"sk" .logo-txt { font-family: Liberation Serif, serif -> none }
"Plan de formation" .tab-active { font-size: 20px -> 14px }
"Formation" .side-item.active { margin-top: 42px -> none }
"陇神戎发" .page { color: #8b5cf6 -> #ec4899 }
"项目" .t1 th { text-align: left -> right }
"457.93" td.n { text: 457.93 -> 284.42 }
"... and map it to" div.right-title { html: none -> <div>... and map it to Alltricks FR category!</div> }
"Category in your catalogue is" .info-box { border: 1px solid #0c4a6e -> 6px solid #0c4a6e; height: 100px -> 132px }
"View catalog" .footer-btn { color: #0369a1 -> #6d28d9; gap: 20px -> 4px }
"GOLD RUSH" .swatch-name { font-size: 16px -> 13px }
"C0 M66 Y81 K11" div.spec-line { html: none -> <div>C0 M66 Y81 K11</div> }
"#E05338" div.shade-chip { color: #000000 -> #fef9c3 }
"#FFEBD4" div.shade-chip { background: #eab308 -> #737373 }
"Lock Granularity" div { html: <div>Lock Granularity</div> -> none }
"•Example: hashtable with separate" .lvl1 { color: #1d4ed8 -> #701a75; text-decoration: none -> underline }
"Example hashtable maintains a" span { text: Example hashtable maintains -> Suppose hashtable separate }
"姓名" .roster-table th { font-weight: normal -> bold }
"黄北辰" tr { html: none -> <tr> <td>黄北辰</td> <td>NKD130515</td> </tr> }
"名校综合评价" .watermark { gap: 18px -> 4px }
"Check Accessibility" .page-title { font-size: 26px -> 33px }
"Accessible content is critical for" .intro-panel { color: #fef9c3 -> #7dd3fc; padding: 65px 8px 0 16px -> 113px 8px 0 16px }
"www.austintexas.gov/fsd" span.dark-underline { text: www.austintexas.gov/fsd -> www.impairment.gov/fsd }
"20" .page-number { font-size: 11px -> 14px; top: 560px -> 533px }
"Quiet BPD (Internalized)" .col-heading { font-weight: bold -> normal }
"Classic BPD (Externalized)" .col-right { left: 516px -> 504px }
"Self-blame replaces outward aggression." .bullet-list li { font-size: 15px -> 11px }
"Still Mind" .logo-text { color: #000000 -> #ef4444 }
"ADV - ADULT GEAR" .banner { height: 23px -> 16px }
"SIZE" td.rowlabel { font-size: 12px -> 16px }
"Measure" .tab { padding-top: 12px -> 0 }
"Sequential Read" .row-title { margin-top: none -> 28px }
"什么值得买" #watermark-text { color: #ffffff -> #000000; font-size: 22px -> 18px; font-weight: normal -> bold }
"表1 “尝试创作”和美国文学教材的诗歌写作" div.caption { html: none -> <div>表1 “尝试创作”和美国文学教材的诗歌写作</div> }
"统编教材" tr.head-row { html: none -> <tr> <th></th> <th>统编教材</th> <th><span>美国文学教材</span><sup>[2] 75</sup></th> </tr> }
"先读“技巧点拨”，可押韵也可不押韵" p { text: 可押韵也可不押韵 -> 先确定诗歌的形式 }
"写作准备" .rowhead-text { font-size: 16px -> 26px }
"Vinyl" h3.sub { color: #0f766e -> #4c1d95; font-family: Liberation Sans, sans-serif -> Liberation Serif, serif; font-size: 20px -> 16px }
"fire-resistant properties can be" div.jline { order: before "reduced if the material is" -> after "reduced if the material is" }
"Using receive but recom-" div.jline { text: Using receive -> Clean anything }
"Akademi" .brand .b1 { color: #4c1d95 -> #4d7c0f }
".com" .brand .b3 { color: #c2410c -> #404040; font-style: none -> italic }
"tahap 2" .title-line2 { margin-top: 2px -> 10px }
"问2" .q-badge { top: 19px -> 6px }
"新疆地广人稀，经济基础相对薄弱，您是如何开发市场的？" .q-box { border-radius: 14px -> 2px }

****************

§ Task objective:
Copy the lines above exactly, beginning at the line that has "font-size: 11px ->" and stopping after the line that has "16px -> 26px", and omit the rest.

§ Problem solution:
"20" .page-number { font-size: 11px -> 14px; top: 560px -> 533px }
"Quiet BPD (Internalized)" .col-heading { font-weight: bold -> normal }
"Classic BPD (Externalized)" .col-right { left: 516px -> 504px }
"Self-blame replaces outward aggression." .bullet-list li { font-size: 15px -> 11px }
"Still Mind" .logo-text { color: #000000 -> #ef4444 }
"ADV - ADULT GEAR" .banner { height: 23px -> 16px }
"SIZE" td.rowlabel { font-size: 12px -> 16px }
"Measure" .tab { padding-top: 12px -> 0 }
"Sequential Read" .row-title { margin-top: none -> 28px }
"什么值得买" #watermark-text { color: #ffffff -> #000000; font-size: 22px -> 18px; font-weight: normal -> bold }
"表1 “尝试创作”和美国文学教材的诗歌写作" div.caption { html: none -> <div>表1 “尝试创作”和美国文学教材的诗歌写作</div> }
"统编教材" tr.head-row { html: none -> <tr> <th></th> <th>统编教材</th> <th><span>美国文学教材</span><sup>[2] 75</sup></th> </tr> }
"先读“技巧点拨”，可押韵也可不押韵" p { text: 可押韵也可不押韵 -> 先确定诗歌的形式 }
"写作准备" .rowhead-text { font-size: 16px -> 26px }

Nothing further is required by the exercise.